Web page revision data
Start of Block

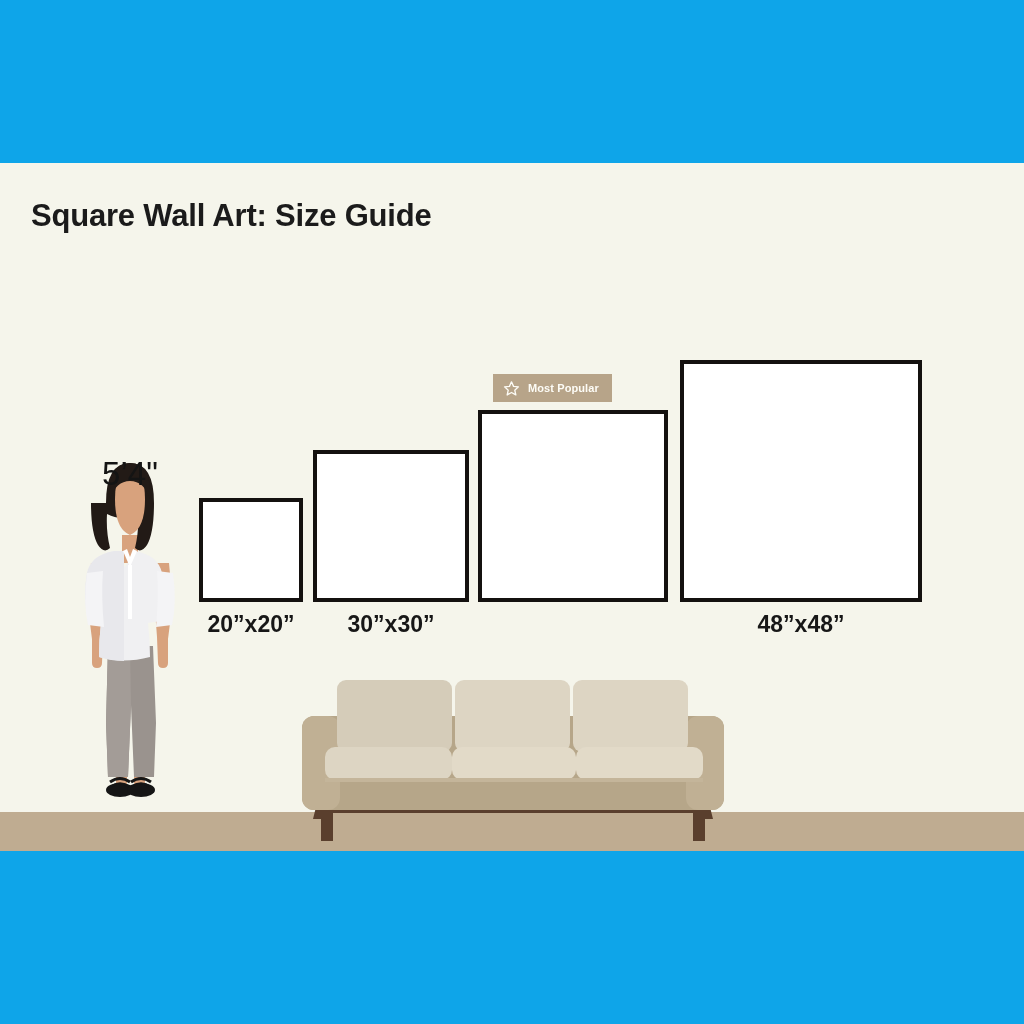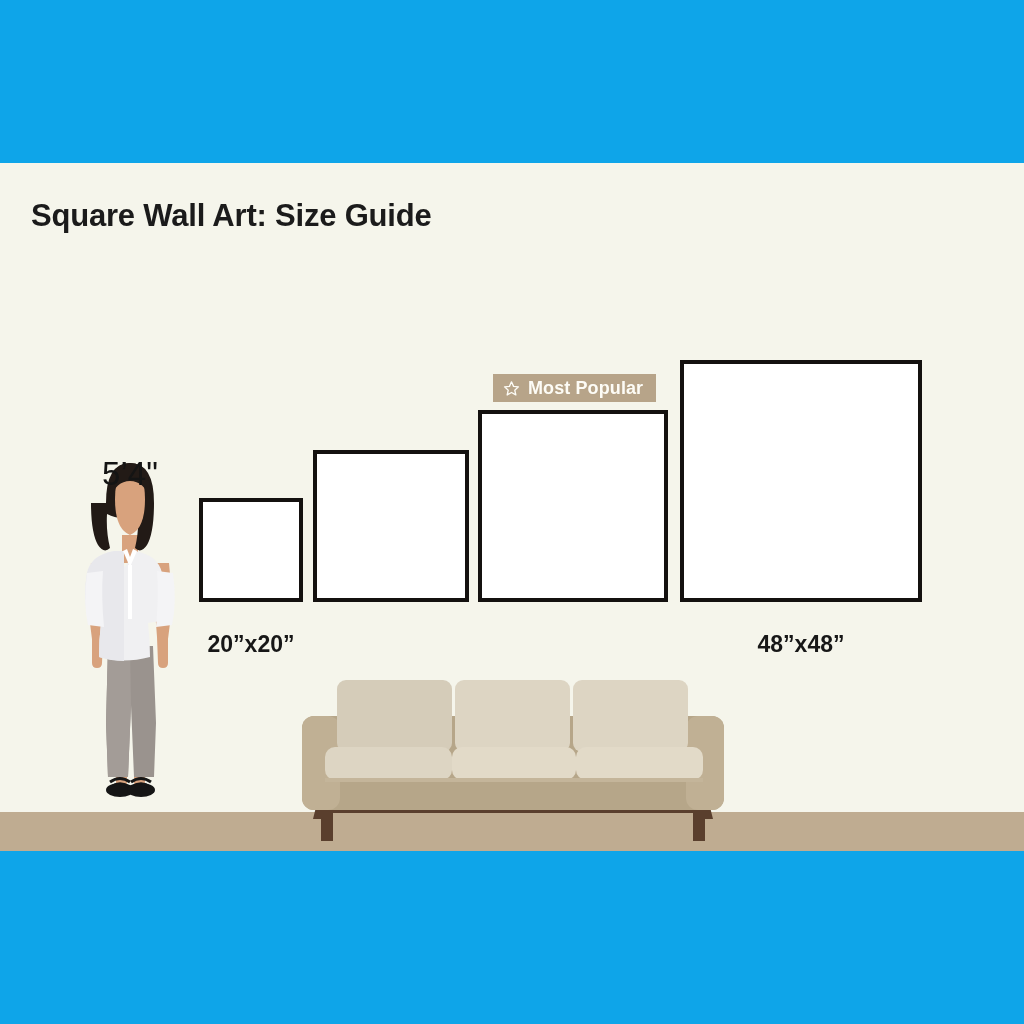"Most Popular" .badge-text { font-size: 18px -> 11px }
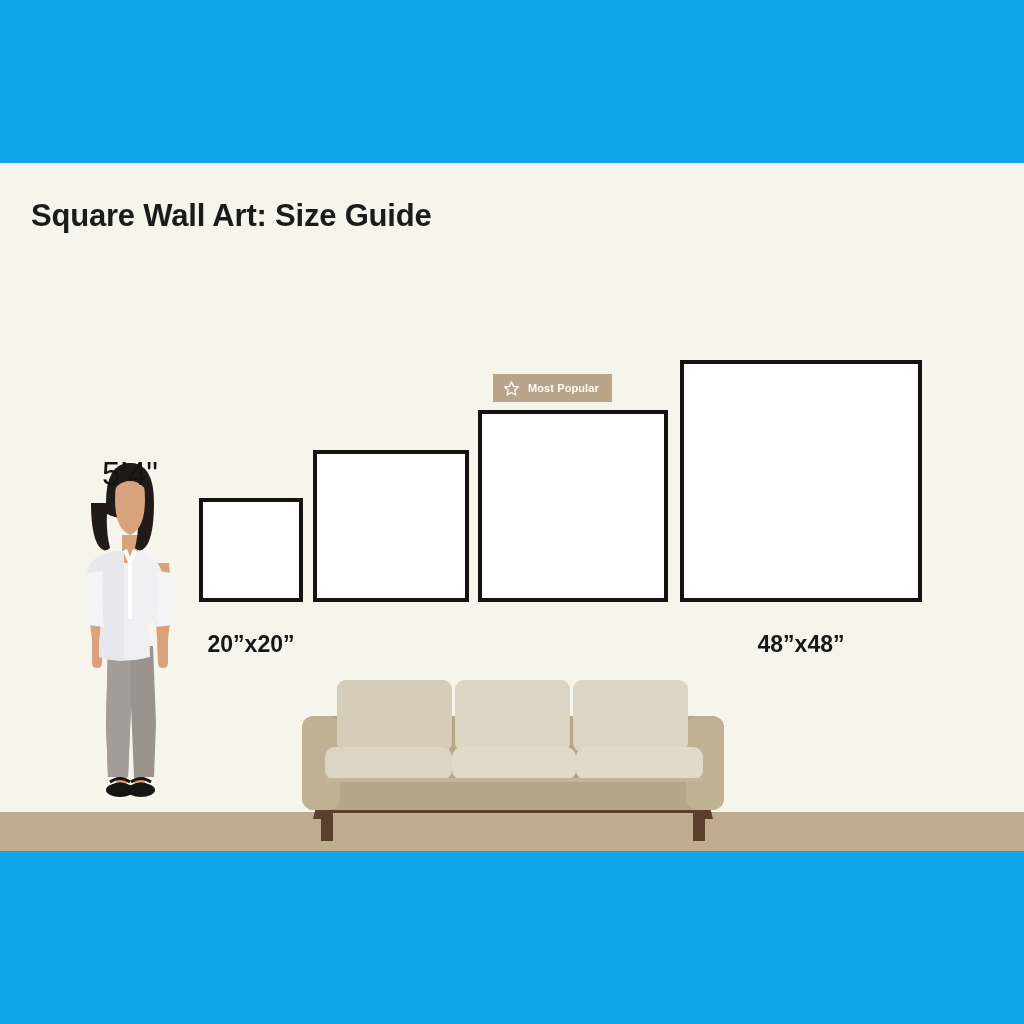"20”x20”" .size-label { margin-top: 20px -> none }
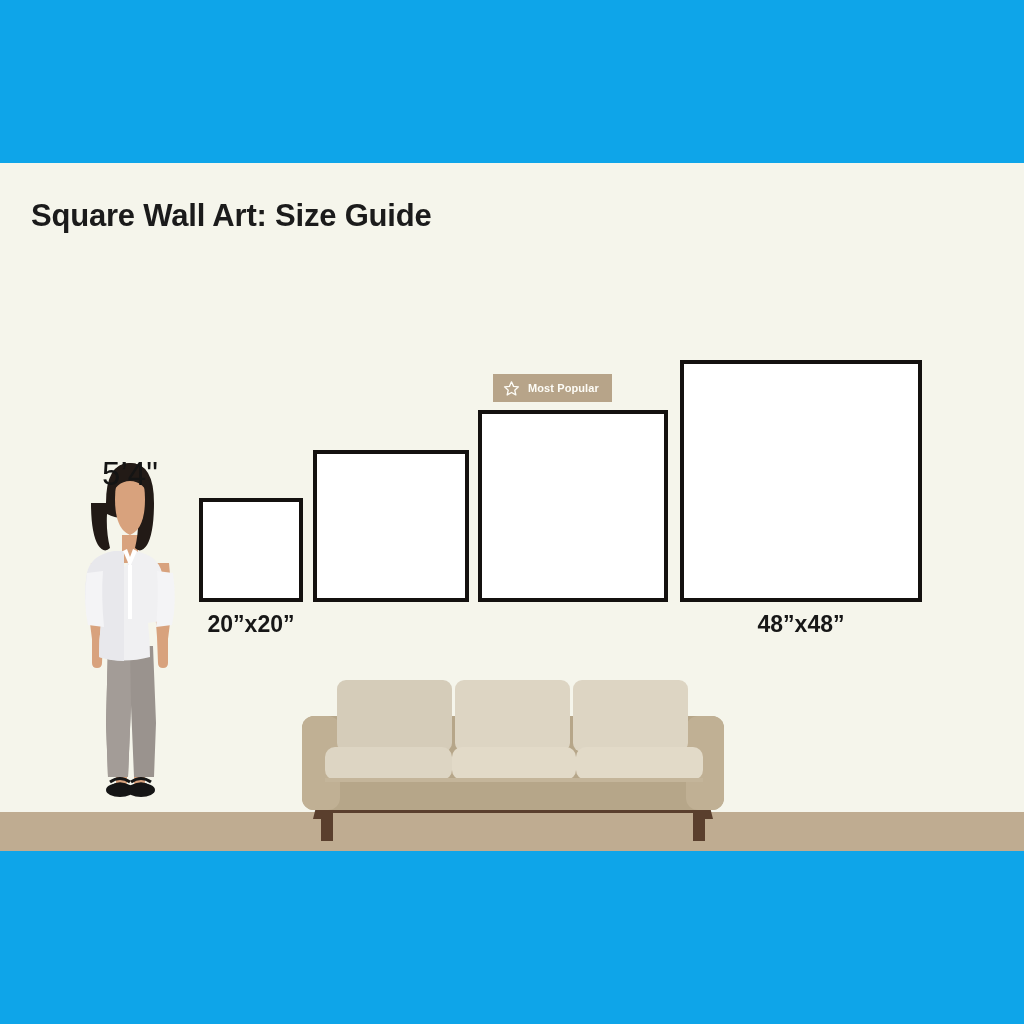"30”x30”" div.size-label { html: none -> <div>30”x30”</div> }
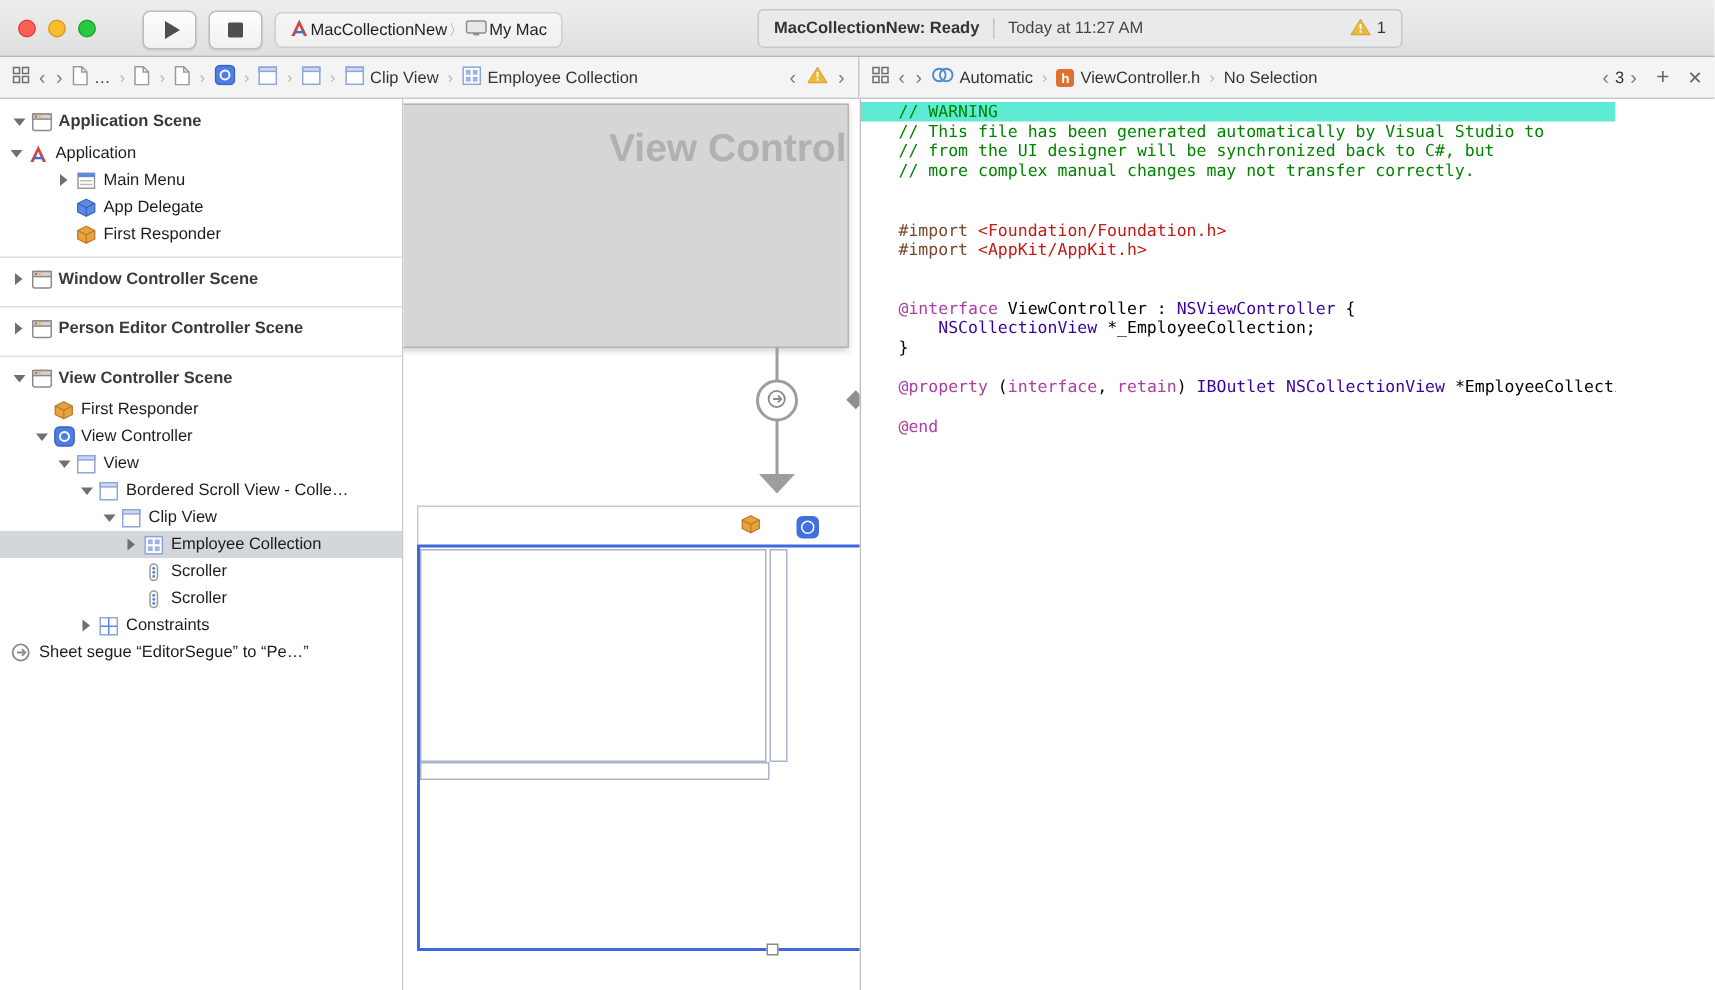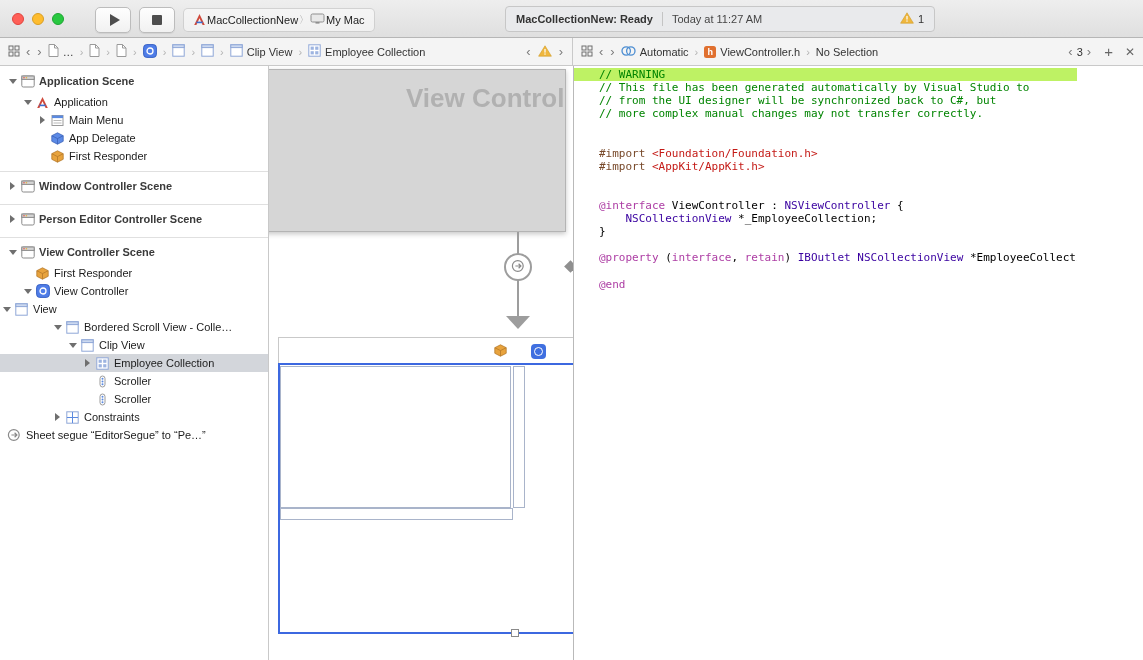"// WARNING" .codeline.hl { background: #bef264 -> #5eead4 }
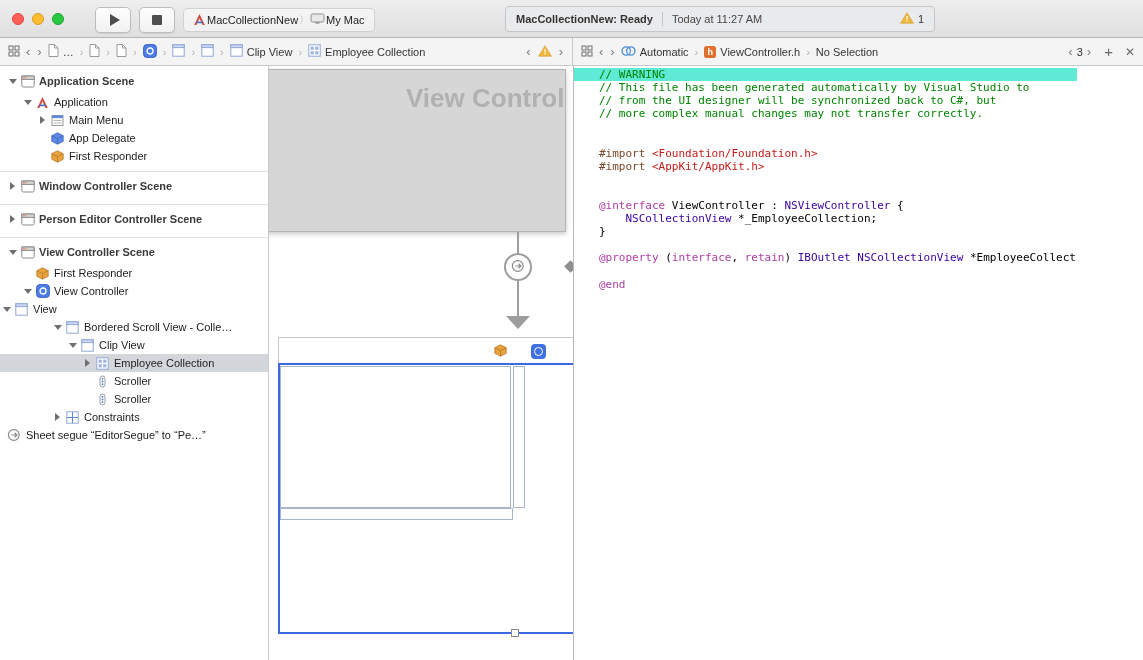"Application" div.row { padding-left: 21px -> 4px }
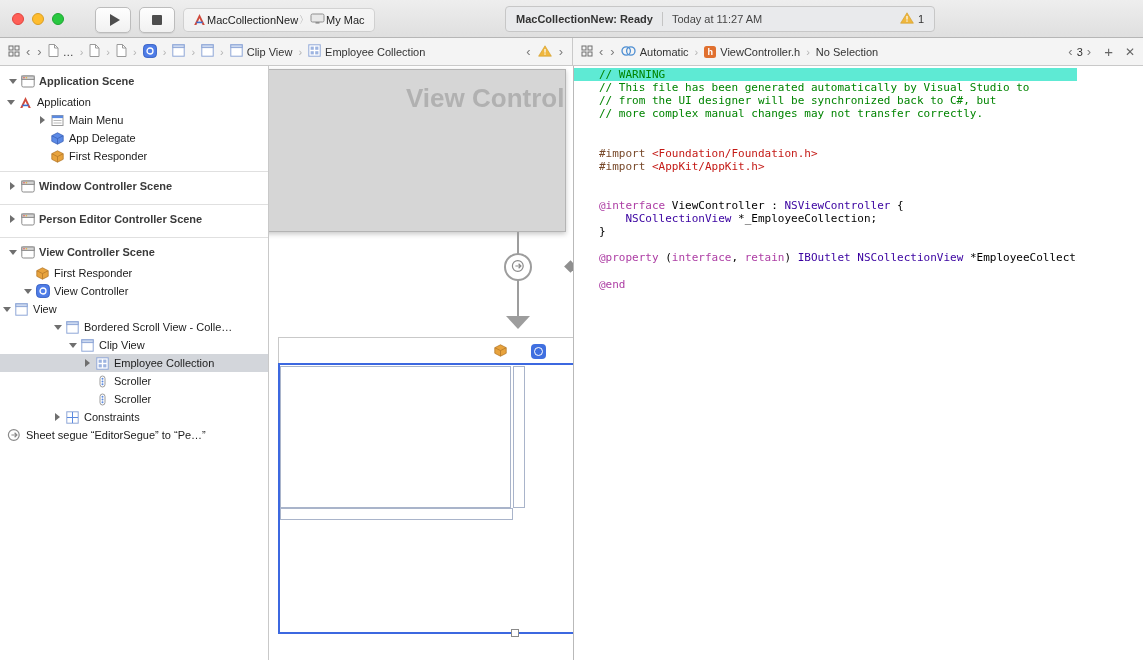"View" div.row { padding-left: none -> 36px }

End of Block

Once the pictures are dropped, repeat the data above exactly.

— ANSWER SPACE —
"Most Popular" .badge-text { font-size: 18px -> 11px }
"20”x20”" .size-label { margin-top: 20px -> none }
"30”x30”" div.size-label { html: none -> <div>30”x30”</div> }
"// WARNING" .codeline.hl { background: #bef264 -> #5eead4 }
"Application" div.row { padding-left: 21px -> 4px }
"View" div.row { padding-left: none -> 36px }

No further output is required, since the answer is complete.